NOAA's new research facility will replace the existing Southwest Fisheries Science Center, which was partially vacated in the summer of 2008 due to continued bluff erosion. When completed, the new 120,000-square foot facility will house up to 300 staff members in laboratory, office and support space.

The new building will incorporate a large sea- and fresh-water Ocean Technology Development Tank, which will expand NOAA's ability to develop and apply advanced technologies for surveys of fisheries resources and their associated ecosystems. This world-class facility will foster collaborations on fisheries management issues and will be a focal point for surveys and assessments of species, the development and application of ecosystem-based approaches to management, research on the impacts of environmental variability, and climate change on marine ecosystems and fisheries and conservation socio-economics. Construction of the new facility is scheduled to begin in October 2010 and be completed by October 2011.

NIST—Marine Ecosystem Sensing, Observation, and Modeling (MESOM) Laboratory:

Scripps has been awarded $12 million by NIST toward construction of a new $26 million laboratory building on its campus for research on marine ecosystem forecasting. The MESOM Laboratory will enable Scripps to consolidate researchers from a variety of disciplines—who otherwise would be split among five or more different buildings—in a single dedicated facility to promote more productive discussions and interactions.

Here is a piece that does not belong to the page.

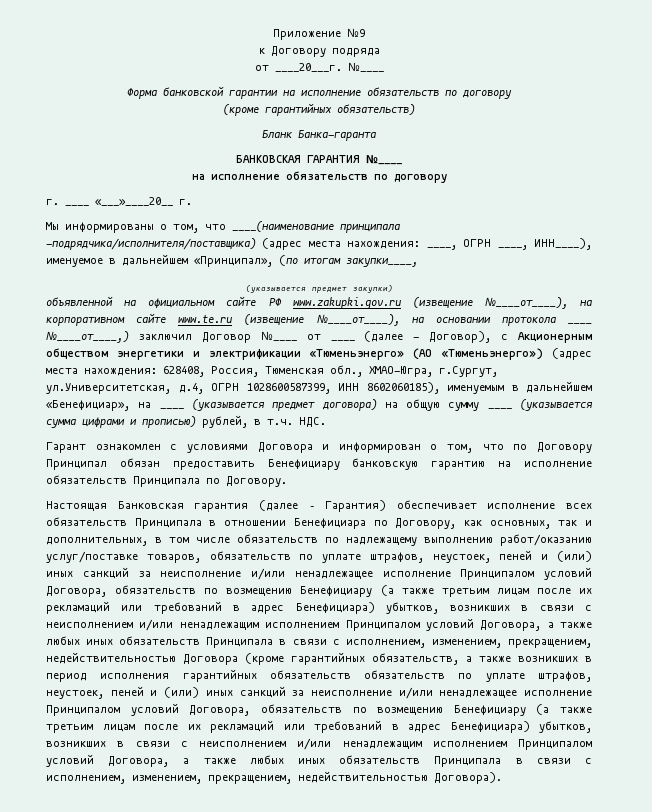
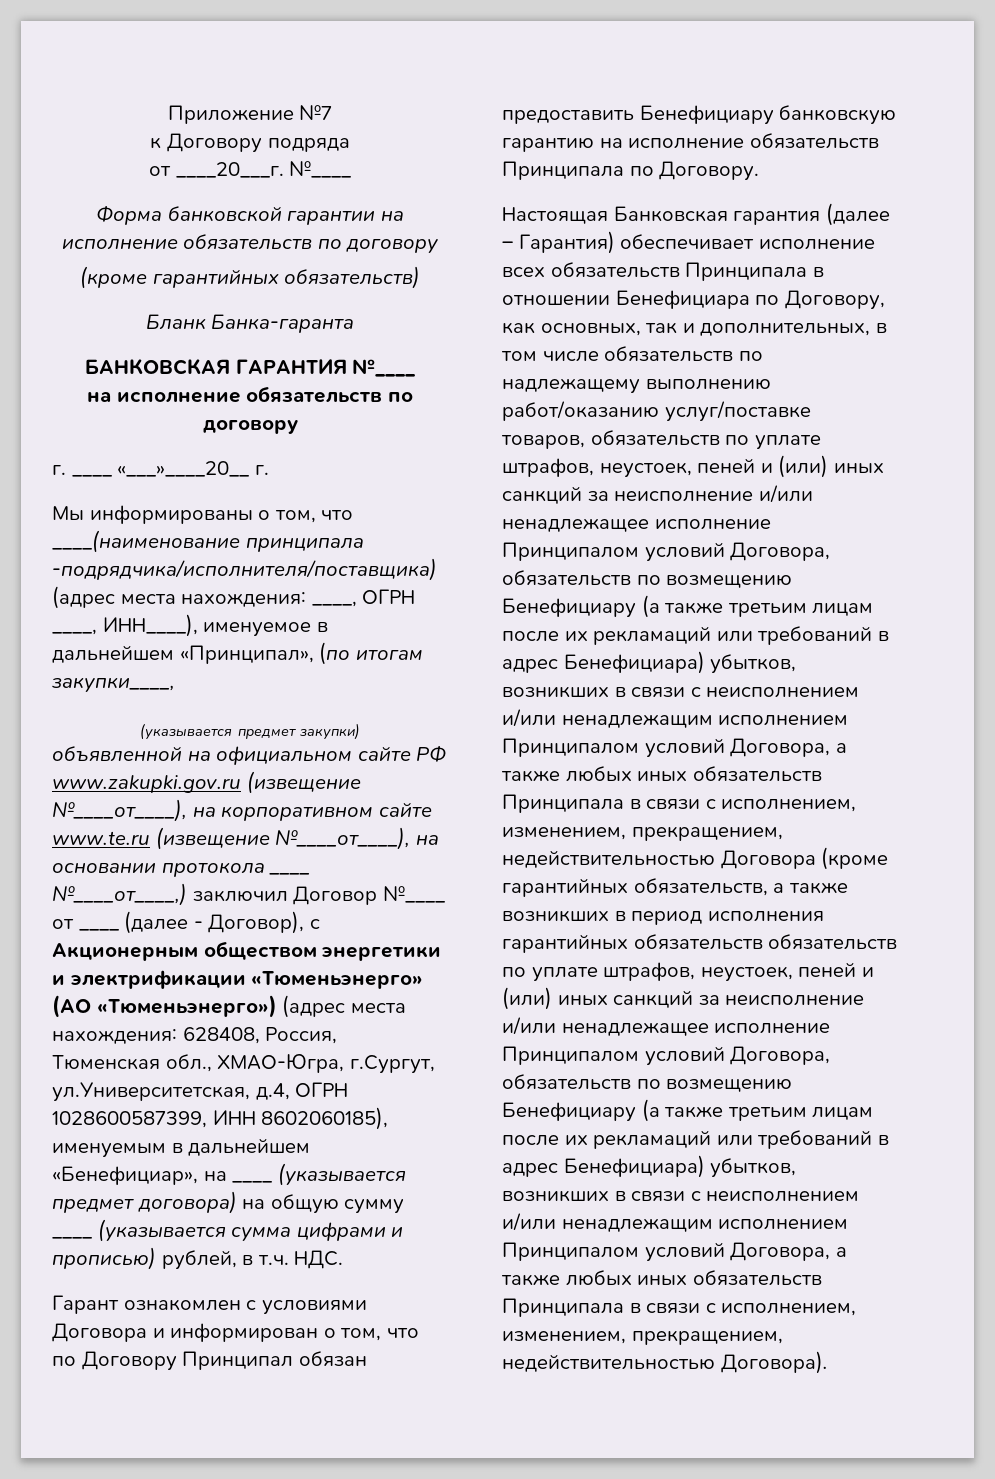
- Приложение №9
+ Приложение №7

This new building will become a resource for marine ecological research at Scripps and for other national and international ocean science organizations that address the management of marine resources.The new facility will enable Scripps scientists to build upon a long history of successful research on marine ecosystems and their response to climate variability and change and to develop a new program that will provide the scientific foundation for marine ecosystem forecasting. The MESOM research program is closely tied to NOAA's work, and the results of the research and modeling will benefit collaborations with NOAA's growing program in marine ecosystem management. Construction of the new facility is scheduled to begin in early 2011 and be completed by late 2012.